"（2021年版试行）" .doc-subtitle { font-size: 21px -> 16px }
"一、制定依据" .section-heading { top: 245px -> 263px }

==

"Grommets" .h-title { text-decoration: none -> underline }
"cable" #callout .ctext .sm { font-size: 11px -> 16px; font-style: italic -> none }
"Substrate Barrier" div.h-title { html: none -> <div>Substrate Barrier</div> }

PROBLEM REQUIREMENTS – Retype only this portion of the data above: the line containing "font-size: 21px ->", the line containing "top: 245px ->", and all lines between them, exactly.

WRITTEN SOLUTION –
"（2021年版试行）" .doc-subtitle { font-size: 21px -> 16px }
"一、制定依据" .section-heading { top: 245px -> 263px }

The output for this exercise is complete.